The Portrait of Humanity. 

Eugene Peterson says, for the Christian church, “Jesus is the dictionary by which we define our words.”  When we ask what does it mean to be truly human, Jesus is the answer.  If we ask what does it mean to be a good person, Jesus is the answer. If we ask, how shall we face suffering, Jesus is the answer.   He is the model by which we measure our attitudes and actions.  It is why Jesus says to us all, “Follow me.”

A question was raised some time ago that I thought fascinating.  The question was “Is a photograph more accurate than a painted portrait?” The quick answer is “The photograph of course!”  But upon deeper reflection we realize that the portrait is more accurate if it is faithfully done.   The camera may catch me at one moment in time. (Like when I first get out of bed in the morning and notice the little hair I have sticks out in all directions like Bozo the clown. It is a true photograph, but it is not me in normal mode. ) The photograph can only capture me in that specific moment, and also catch me only in my physical-ness.  It catches me as I am at that moment, and where I am at that moment.  But a painter gets a chance to do a time exposure, and paints into the portrait the kind of person I have become by creating background, clothing, something in my hand, something in my eye, that reveals the essential me. My character, my values, my vocation.

If Jesus had come as a full-grown man and immediately headed for the cross, we would have had a snapshot of him. A photograph. A still shot.  But the writers of the 4 gospels paint us a picture where we see Jesus moving through history for 30 years. They give us a time exposure to give us a full-orbed view of this man.  We know from this time exposure what Jesus was like before he died for us. And we are to be like him!

The Portrait of God. 

But as the church moved down the years it came to understand that Jesus was not only the best human being they had ever encountered, and wanted to be like him, but that also he was God Himself in human flesh. God himself had come to live among us and live a life similar to the kind of life we live, and die a death terribly similar to ours.  For if Jesus is the dictionary by which we define our words, then the church is right when it insists that Jesus is the best way to define God.

This same time-exposure gave us a chance to get a picture of what God was really like.  They had snapshots of God in their minds, but when Jesus lived his life along side ours we got the chance to see God up close and personal.

Recently I spent some time with three Christian friends who have recently become interested in Zen Buddhism. They are interested in trying to find the connection between all religions.  They say to me, the other religions will not accept Jesus as the unifying center, but will accept God as the unifying principle.  If we make God “big enough and wide enough” then all religions can find common ground.  Sounds good!

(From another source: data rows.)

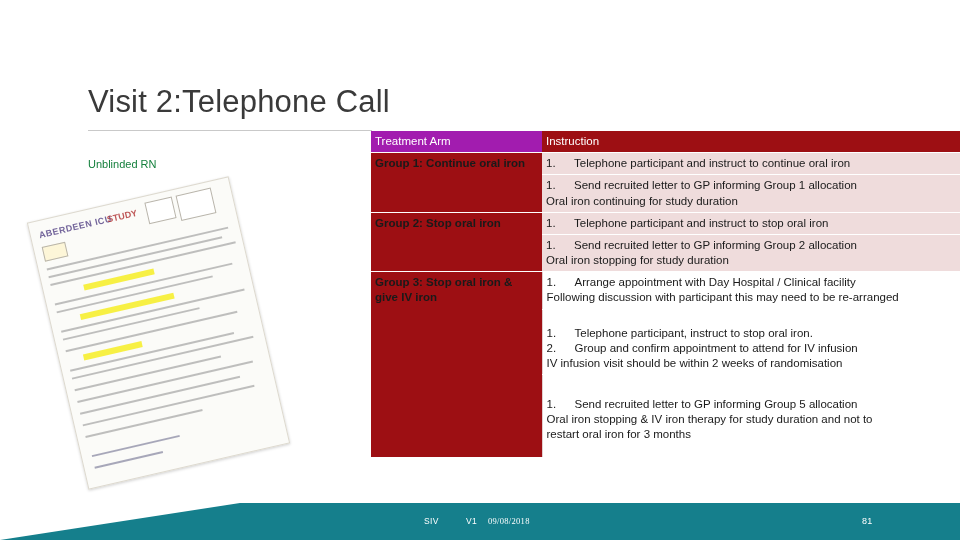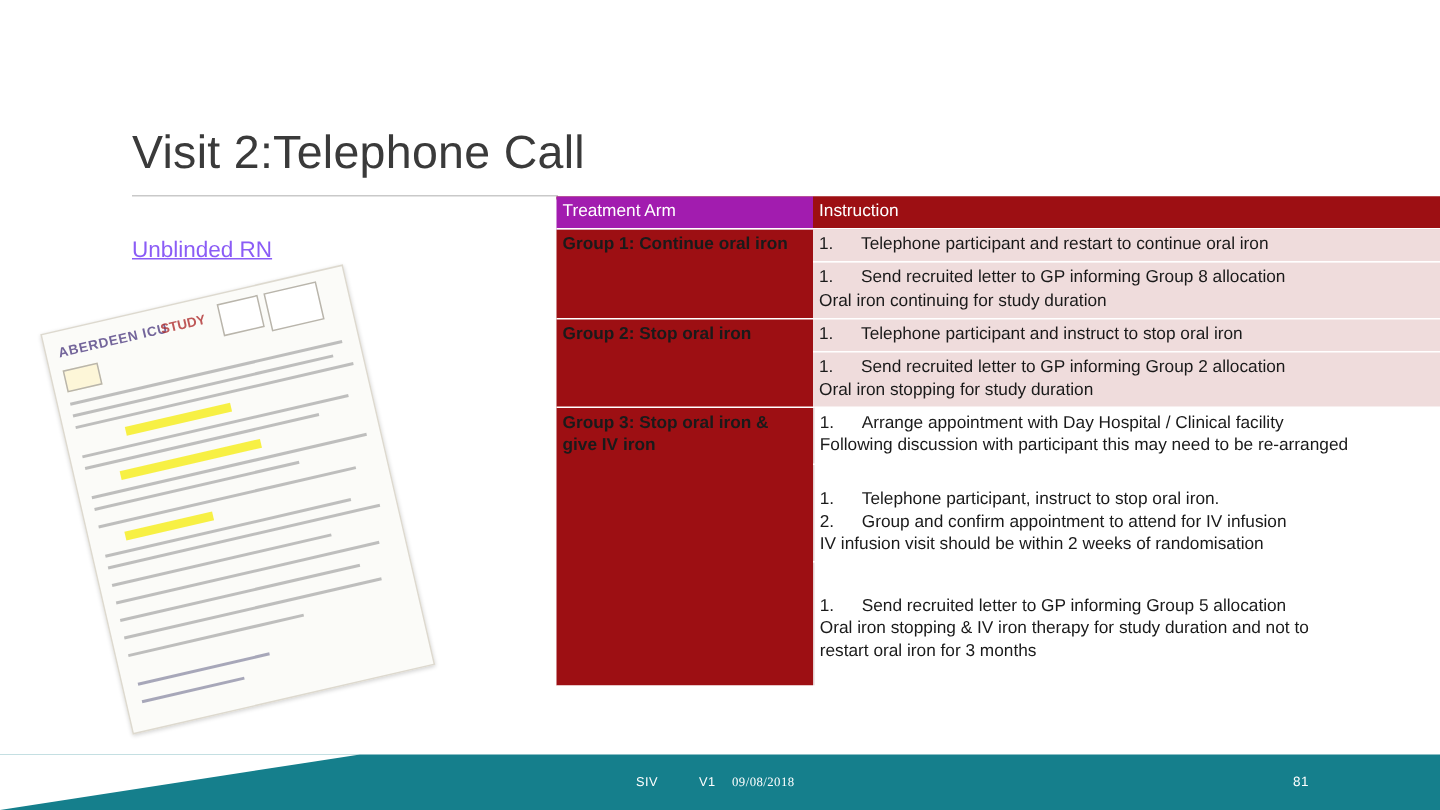"Unblinded RN" .subtitle { color: #8b5cf6 -> #15803d; font-size: 15px -> 11px; text-decoration: underline -> none }
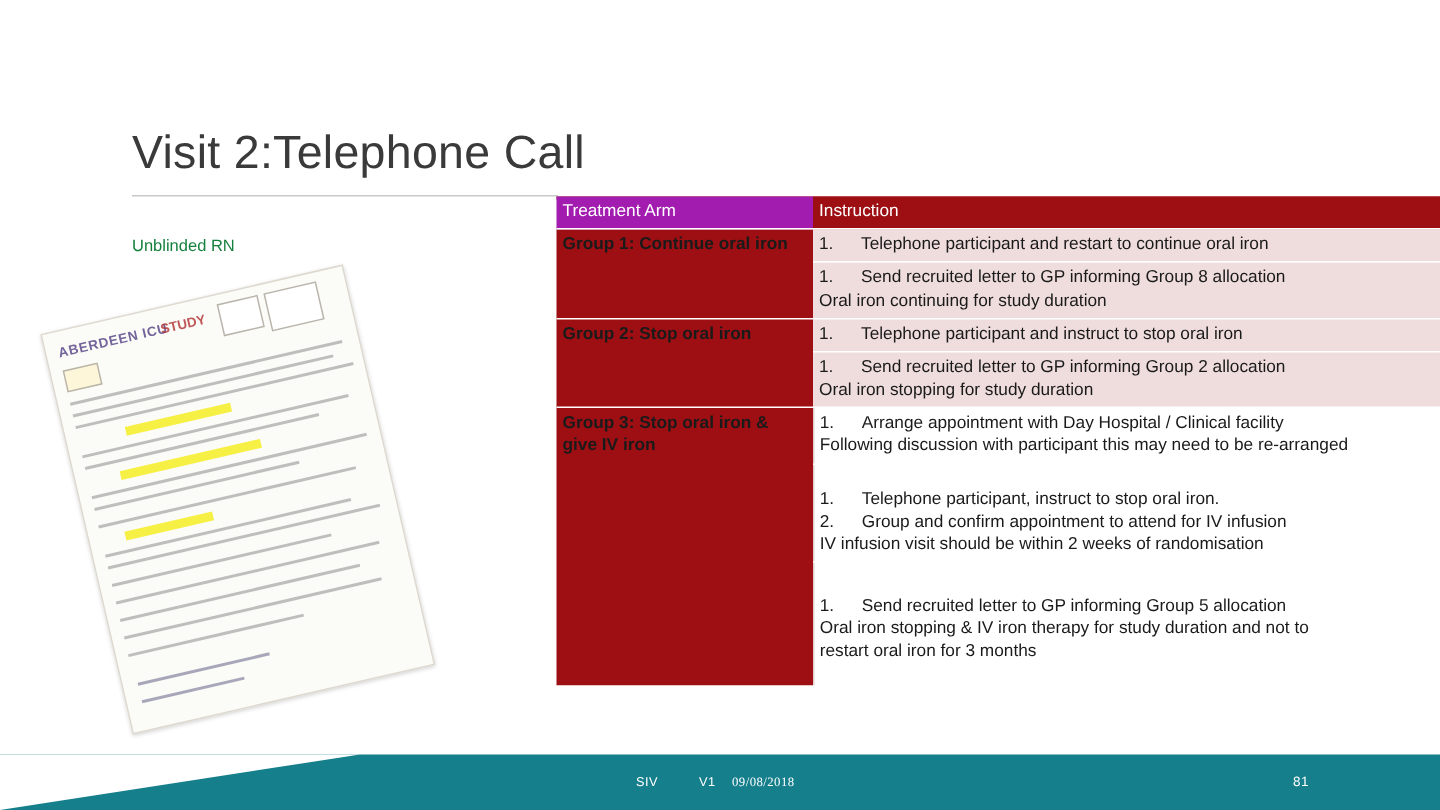"Telephone participant and restart to" span { text: restart -> instruct }
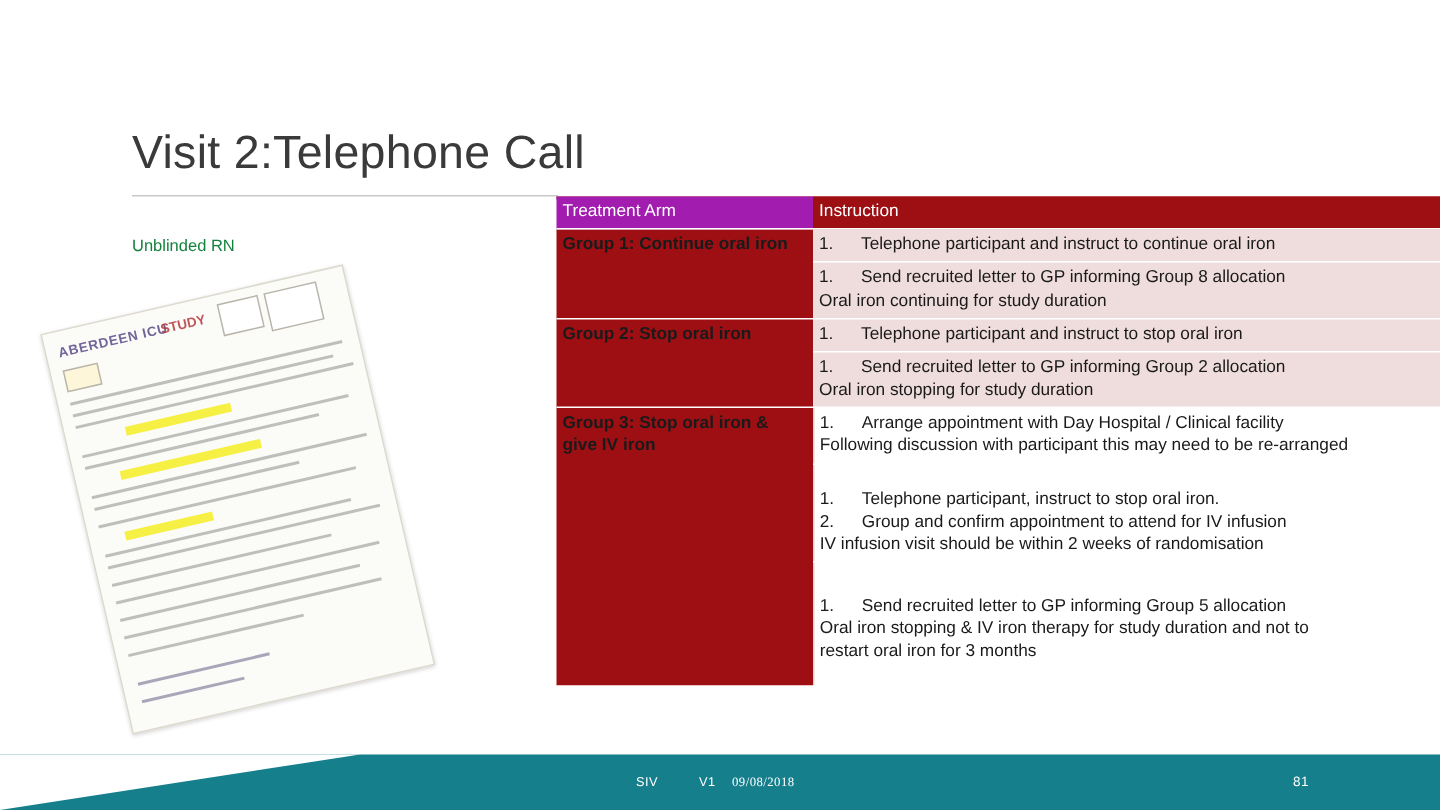"Send recruited letter to GP informing Group 8" span { text: 8 -> 1 }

I too would like to find a way to stop us from fussing and feuding with one another. But it seems that the God my friends are interested in is big and fuzzy like the clouds, where different people can see whatever they choose to see.

But the Christian church reminds us that most of the time those images distort what God is like, for we tend to create a picture of God made according to our preferences or fears.  The church, however, has said that if you want to know what God is really like, let him be defined in terms of Jesus of Nazareth.  John’s Gospel says it this way, “No one has understood what God is like, but Jesus who comes from the very heart of the Father fully reveals him.”

Conclusion

So in conclusion, this Missing Middle between the birth and death of Jesus gives us two perspectives.  Here I repeat myself:

We get the best portrait we shall ever get of what God is essentially like!  “If you have seen me” says Jesus “You have seen the Father!”

And at the same time Jesus is the best portrait of what a Christian is supposed to look like and live like.